Word-for-word transcription needed. Include every entry below but no pictures.

_Data supplied:_
▼
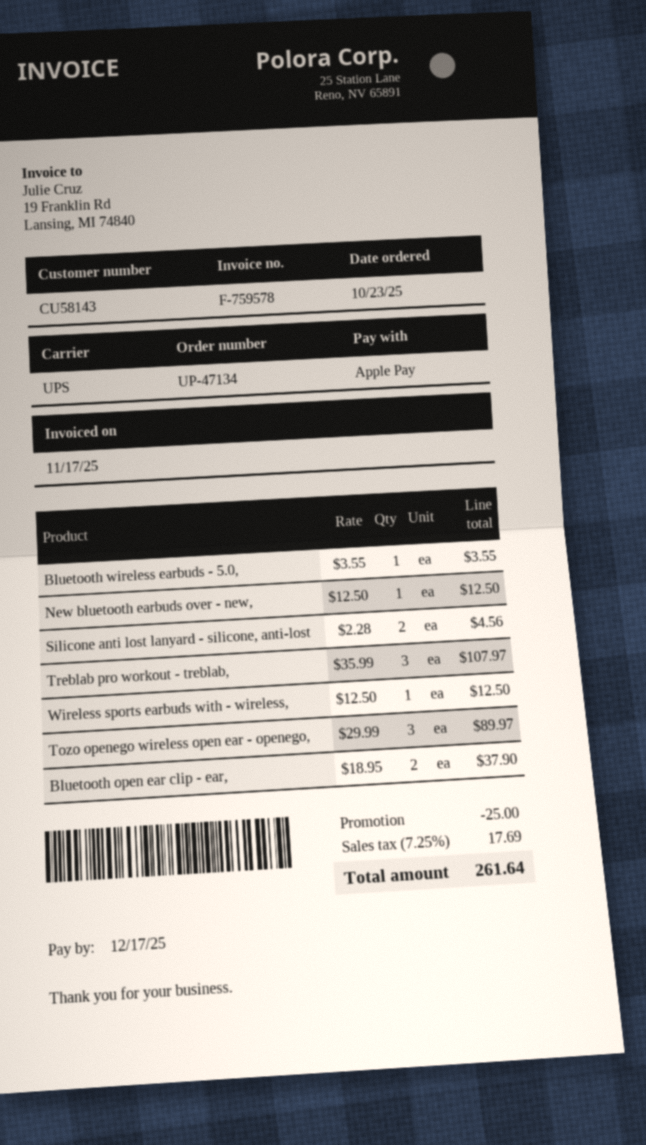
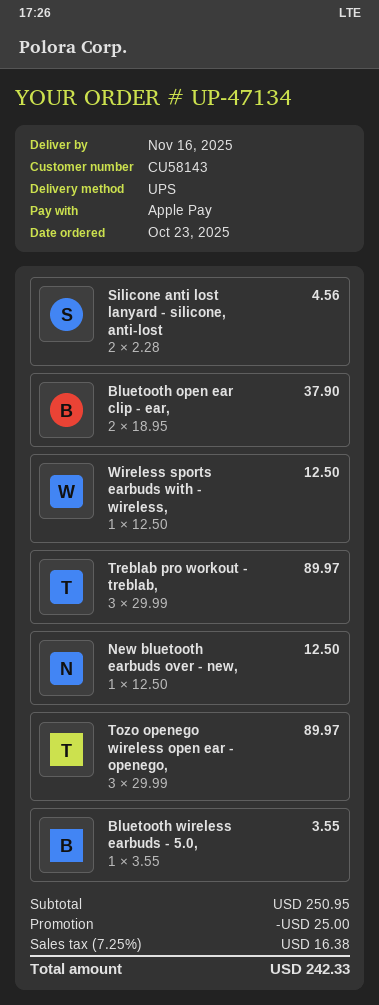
Treblab pro workout - treblab,: 3 x 35.99 = 107.97 -> 3 x 29.99 = 89.97
tax: 7.25% = 17.69 -> 7.25% = 16.38
total: 261.64 -> 242.33

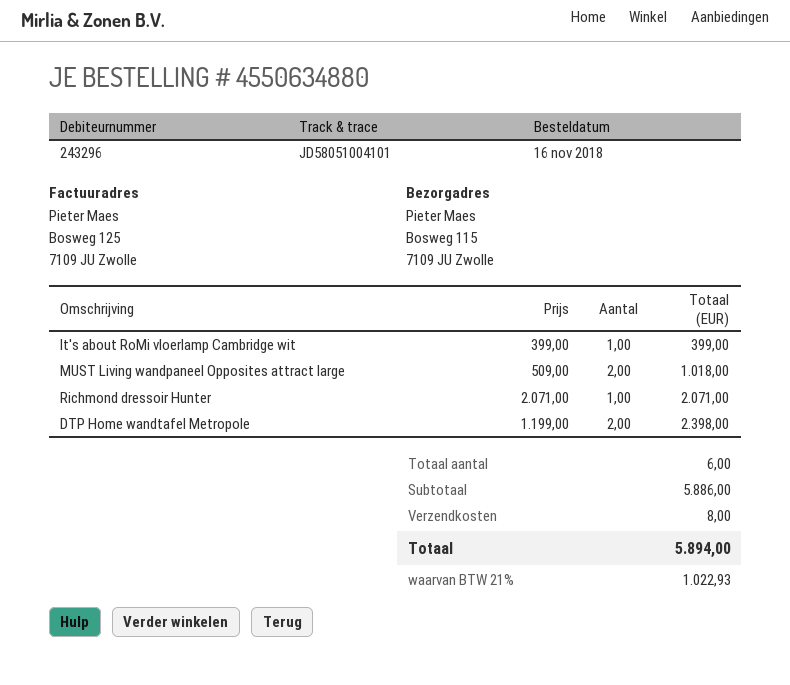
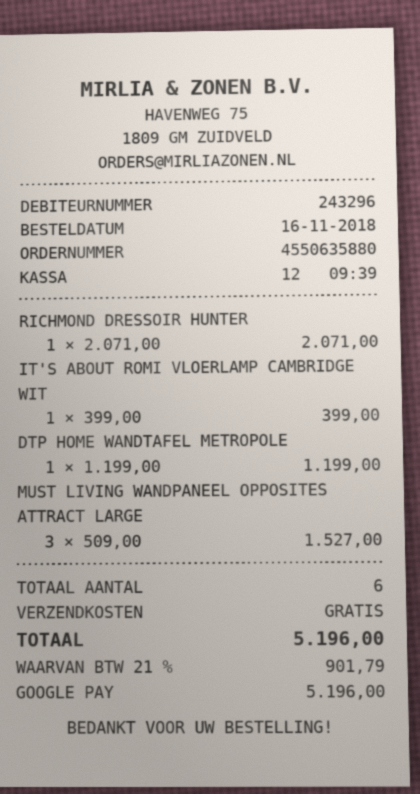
order number: 4550634880 -> 4550635880
MUST Living wandpaneel Opposites attract large: 2 x 509.00 = 1018.00 -> 3 x 509.00 = 1527.00
DTP Home wandtafel Metropole: 2 x 1199.00 = 2398.00 -> 1 x 1199.00 = 1199.00
shipping: 8.00 -> 0.00
tax: 21% = 1022.93 -> 21% = 901.79
total: 5894.00 -> 5196.00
▲
_Result below:_
Treblab pro workout - treblab,: 3 x 35.99 = 107.97 -> 3 x 29.99 = 89.97
tax: 7.25% = 17.69 -> 7.25% = 16.38
total: 261.64 -> 242.33

order number: 4550634880 -> 4550635880
MUST Living wandpaneel Opposites attract large: 2 x 509.00 = 1018.00 -> 3 x 509.00 = 1527.00
DTP Home wandtafel Metropole: 2 x 1199.00 = 2398.00 -> 1 x 1199.00 = 1199.00
shipping: 8.00 -> 0.00
tax: 21% = 1022.93 -> 21% = 901.79
total: 5894.00 -> 5196.00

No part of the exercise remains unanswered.